▶ What the exercise asks
Write out nothing except the lines of the entries below, from the first through the one containing "left: 30px ->", exactly and without pictures.

(Web page revision data)
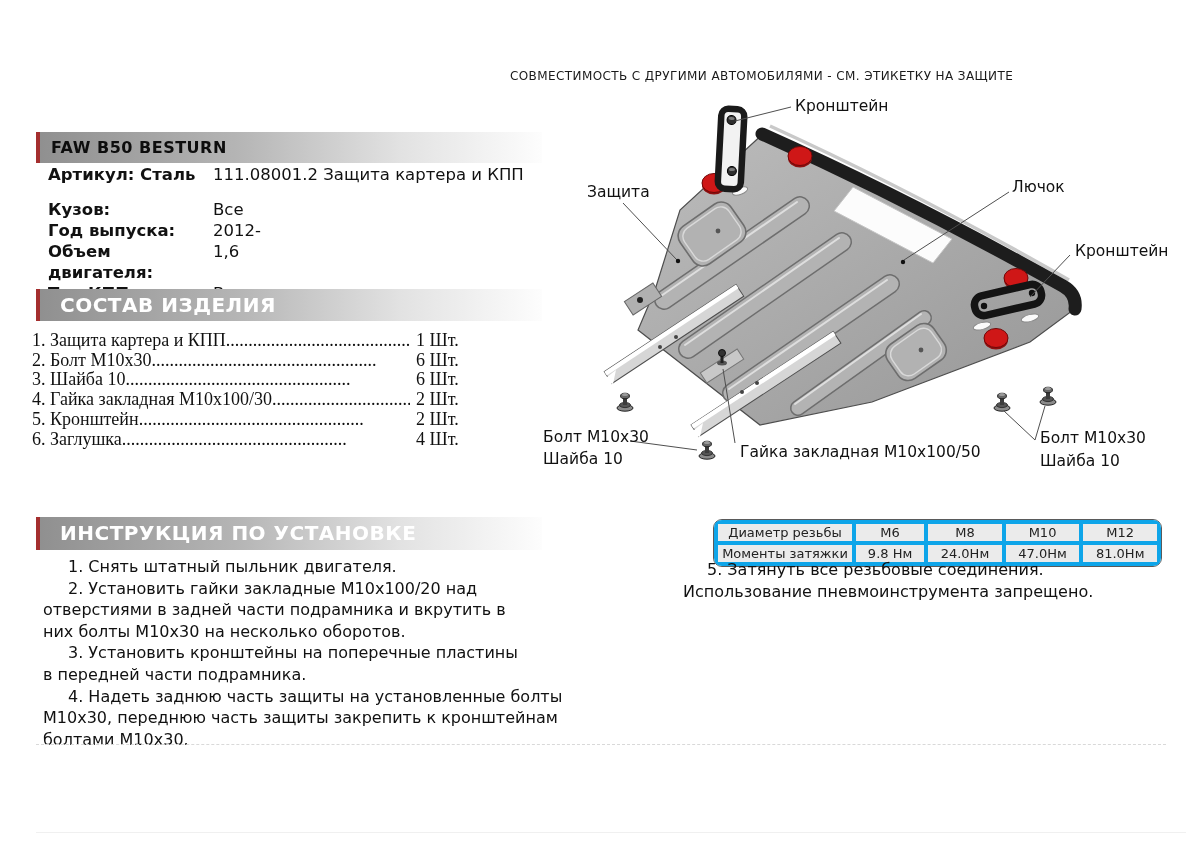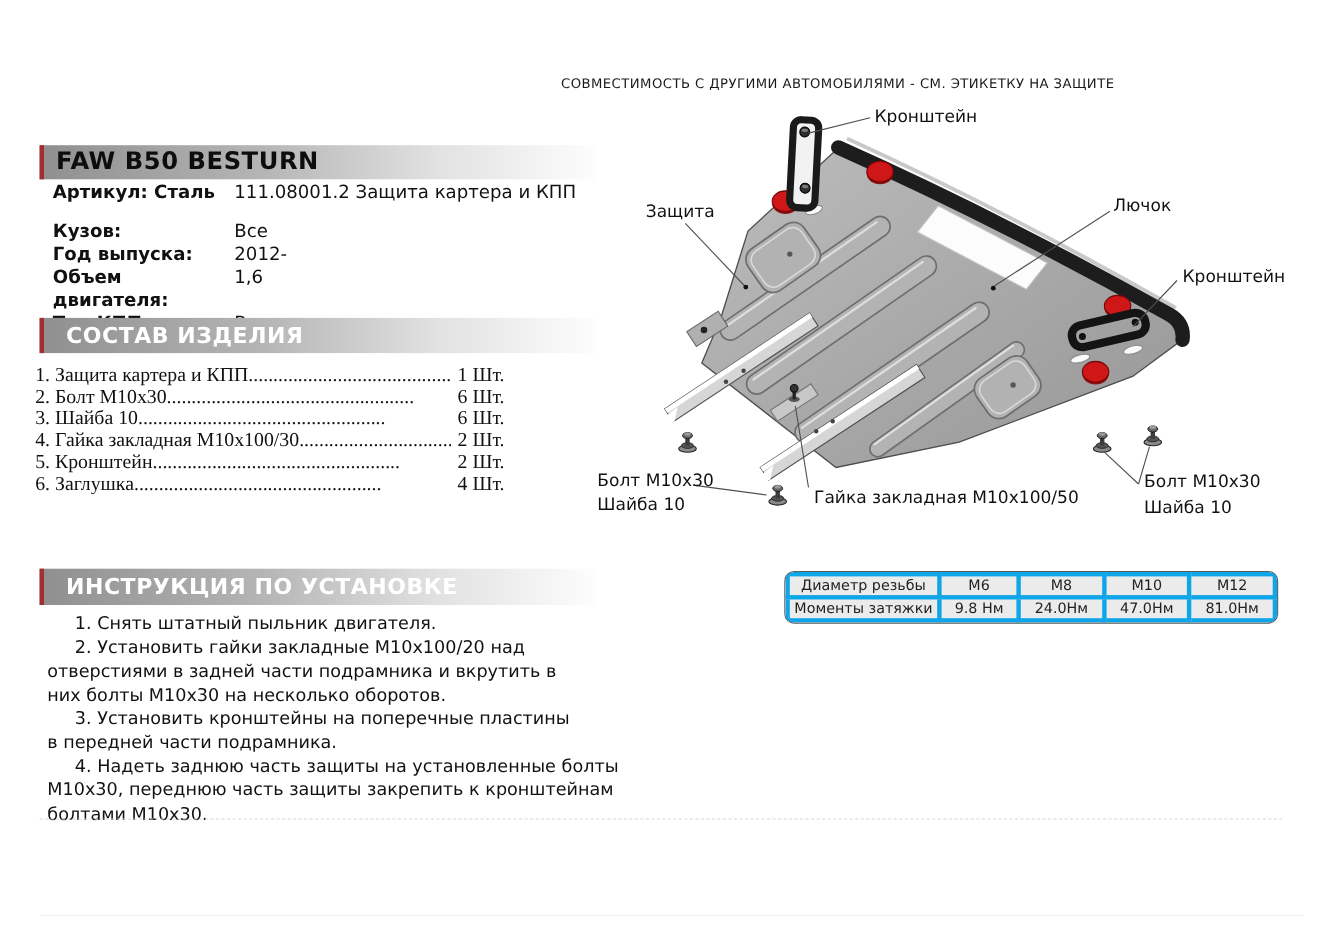"FAW B50 BESTURN" .bar-title .t { font-size: 22px -> 16px }
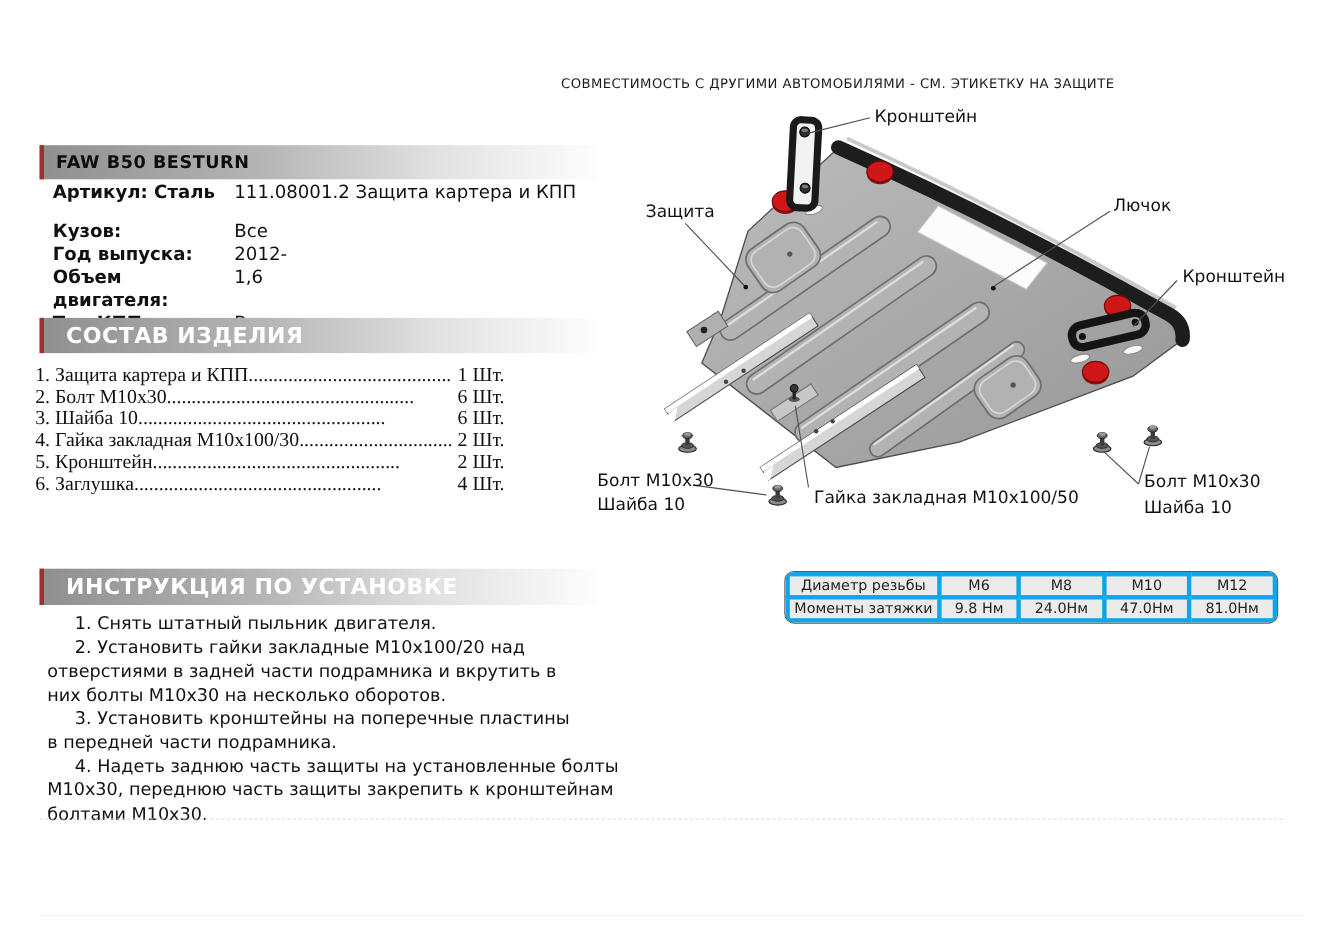"5. Затянуть все резьбовые соединения." div.abs { html: none -> <div> <div>5. Затянуть все резьбовые соединения.</div> <div>Использование пневмоинструмента запрещено.</div> </div> }
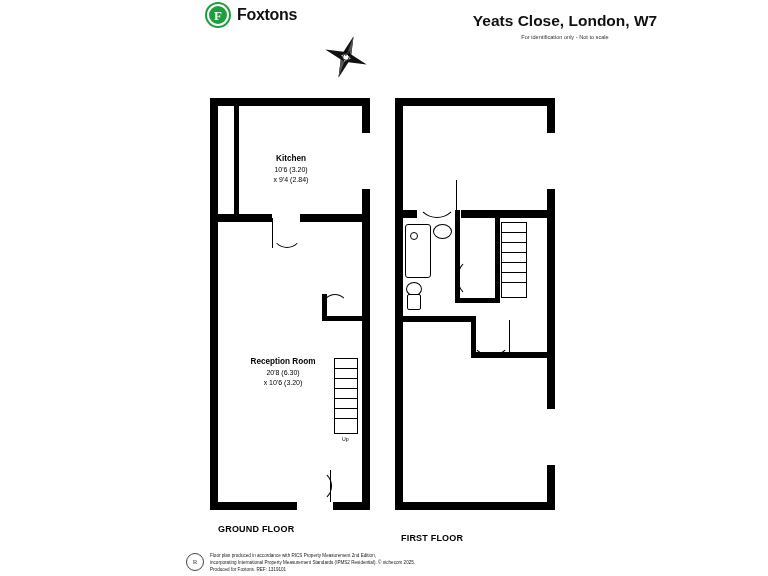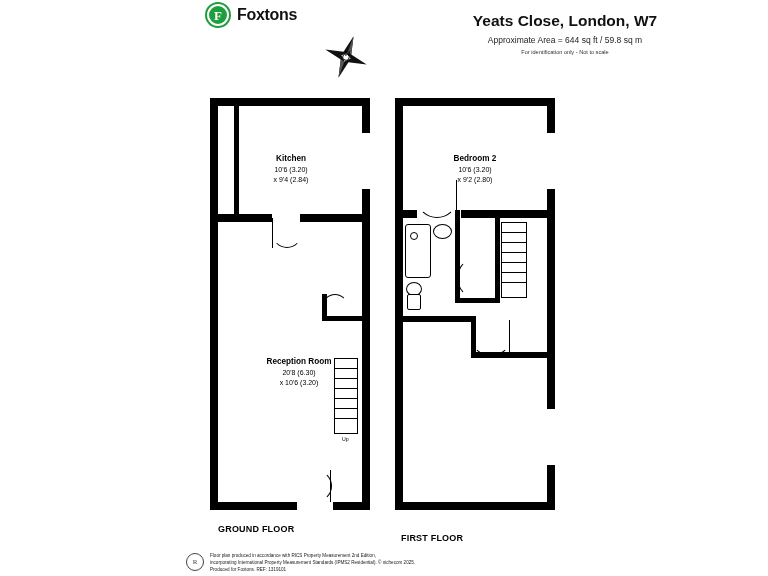"Approximate Area = 644 sq" div.subtitle { html: <div>Approximate Area = 644 sq ft / 59.8 sq m</div> -> none }
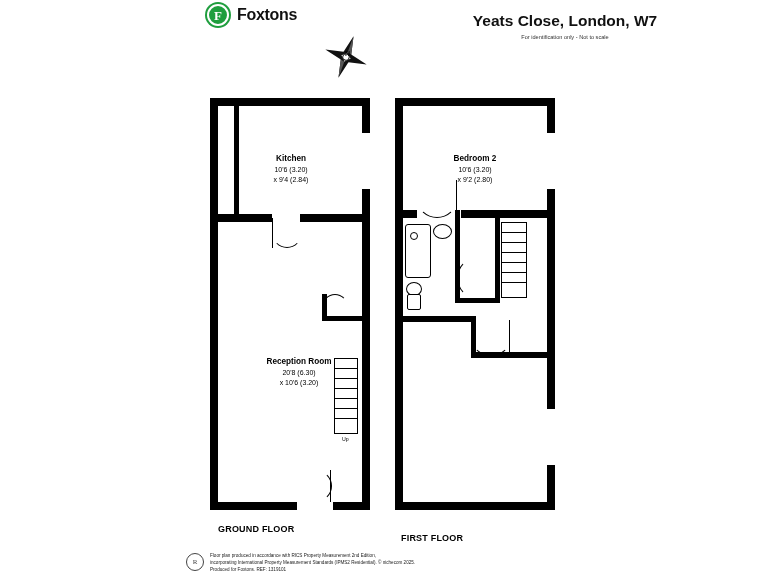"Bedroom 2" div.room-label { html: <div> <div>Bedroom 2</div> <div>10'6 (3.20)</div> <div>x 9'2 (2.80)</div> </div> -> none }
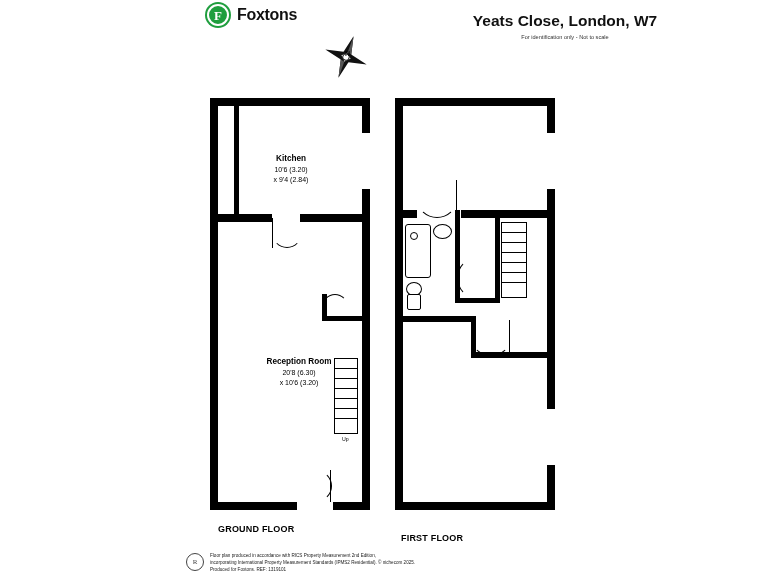"Reception Room" div.room-label { left: 30px -> 14px }
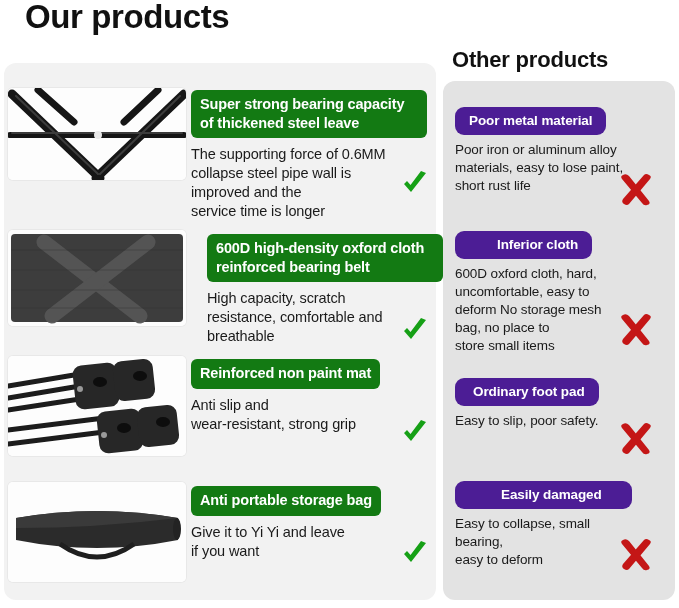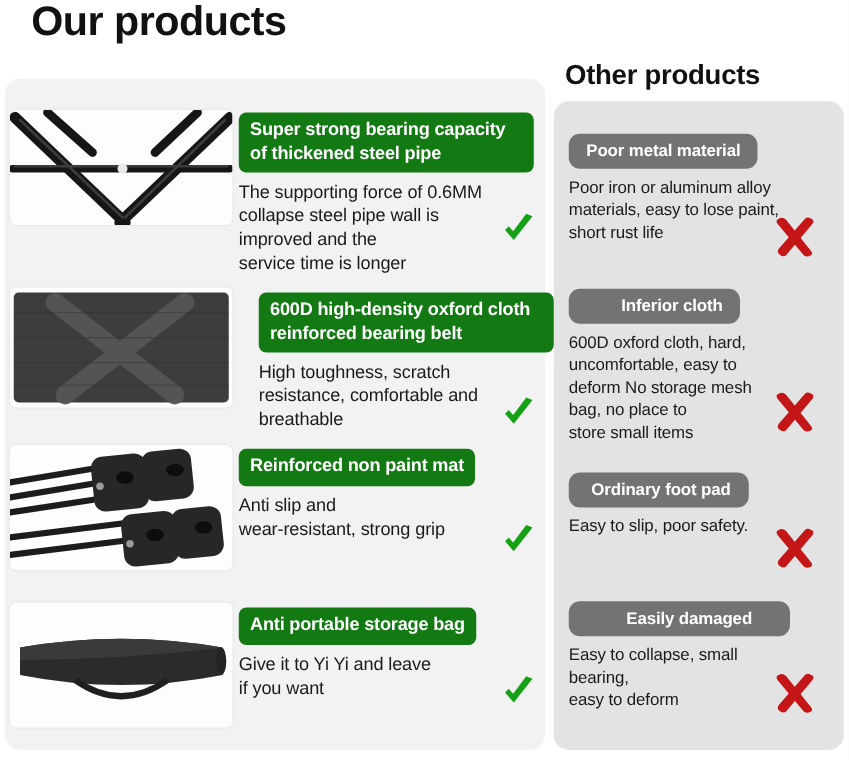"Super strong bearing capacity of" div.banner { text: pipe -> leave }
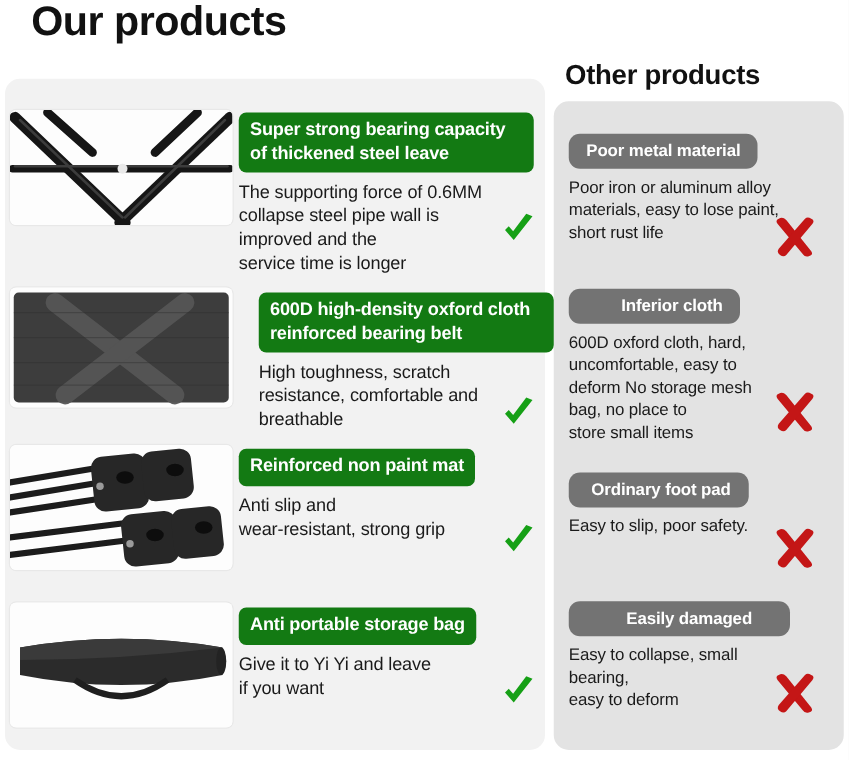"Poor metal material" .pill { background: #737373 -> #4c1d95 }
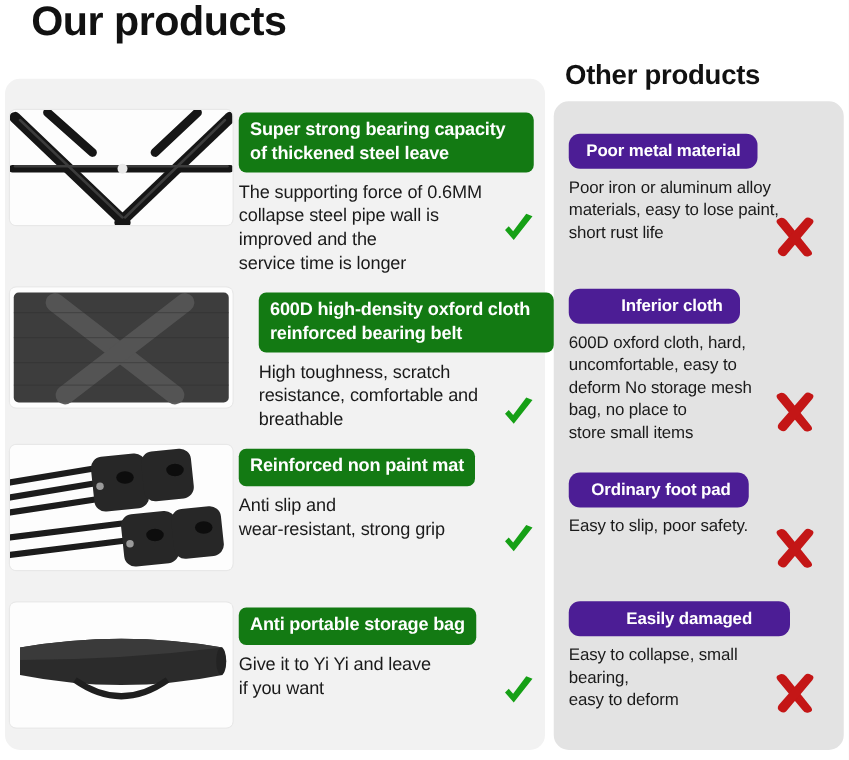"High toughness, scratch" div.desc { text: toughness -> capacity }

▶ Task result
"FAW B50 BESTURN" .bar-title .t { font-size: 22px -> 16px }
"5. Затянуть все резьбовые соединения." div.abs { html: none -> <div> <div>5. Затянуть все резьбовые соединения.</div> <div>Использование пневмоинструмента запрещено.</div> </div> }
"Approximate Area = 644 sq" div.subtitle { html: <div>Approximate Area = 644 sq ft / 59.8 sq m</div> -> none }
"Bedroom 2" div.room-label { html: <div> <div>Bedroom 2</div> <div>10'6 (3.20)</div> <div>x 9'2 (2.80)</div> </div> -> none }
"Reception Room" div.room-label { left: 30px -> 14px }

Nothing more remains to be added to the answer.